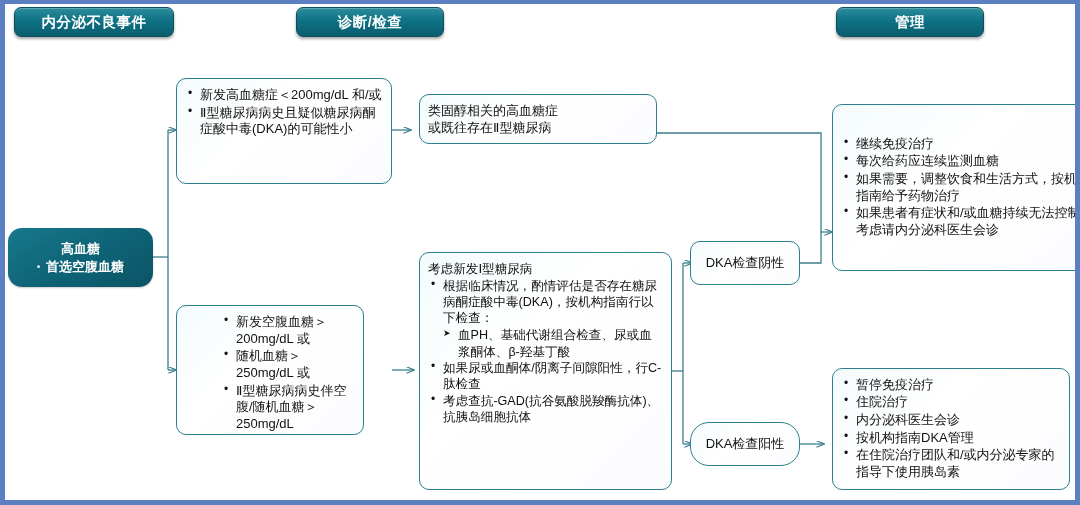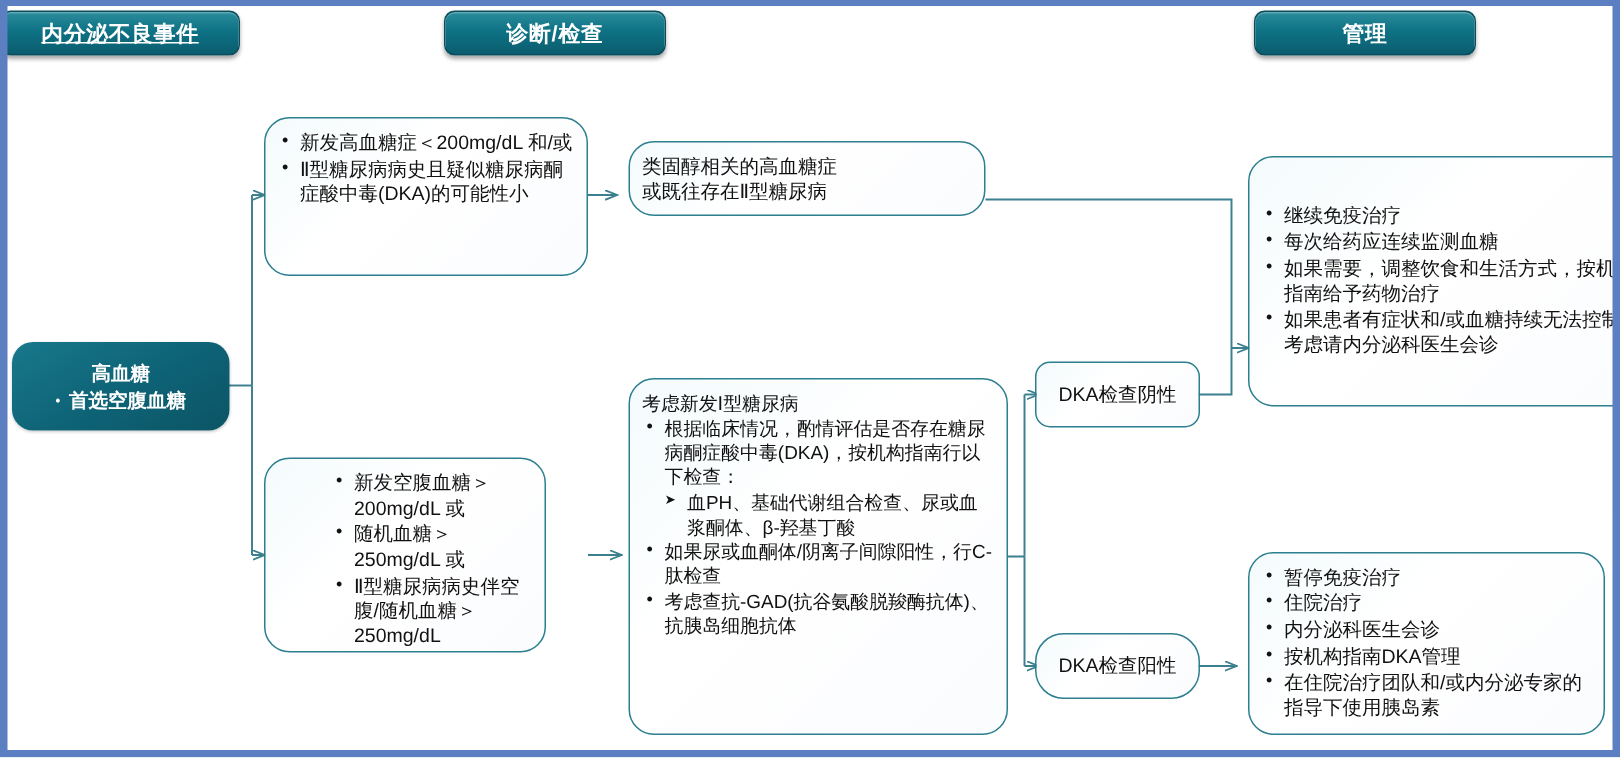--- a/index.html
+++ b/index.html
@@ -193,7 +193,7 @@
     </g>
   </svg>
 
-  <div class="banner" style="left:0; top:7px; width:160px; height:30px; font-size:14.5px;text-decoration:underline;">
+  <div class="banner" style="left:14px; top:7px; width:160px; height:30px; font-size:14.5px;">
     <span>内分泌不良事件</span>
   </div>
 

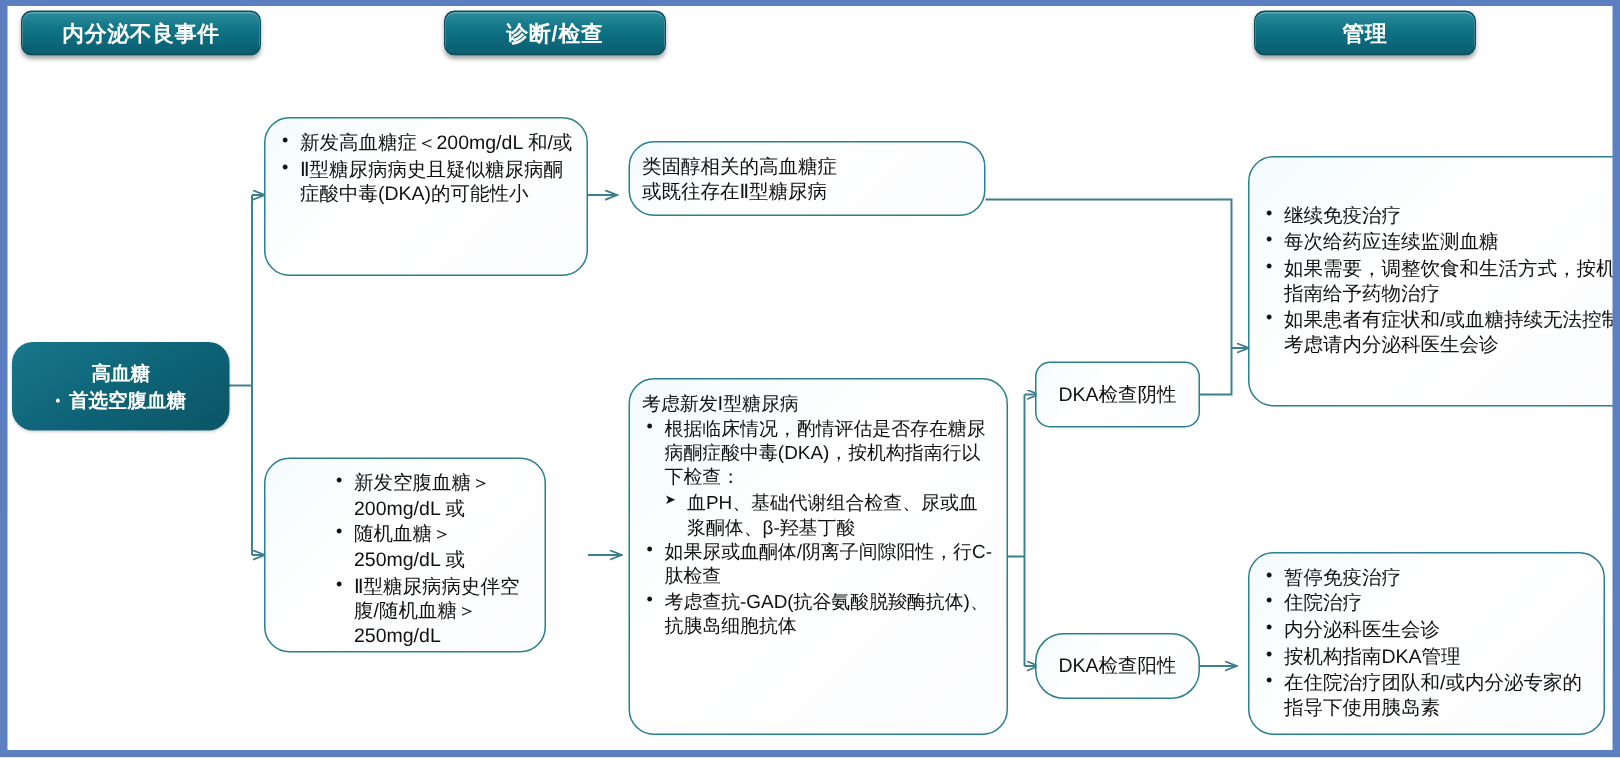--- a/index.html
+++ b/index.html
@@ -89,7 +89,6 @@
   }
   .box-pad {
     padding: 8px 9px 8px 8px;
-    border-radius: 17px;
   }
   .box.centered {
     display: flex;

* * * * * * * * *

Copy the lines of the records, beginning where the line containing "<span>内分泌不良事件</span>" appears and continuing through the final line, exactly and with no pictures.

     <span>内分泌不良事件</span>
   </div>
 

--- a/index.html
+++ b/index.html
@@ -89,7 +89,6 @@
   }
   .box-pad {
     padding: 8px 9px 8px 8px;
-    border-radius: 17px;
   }
   .box.centered {
     display: flex;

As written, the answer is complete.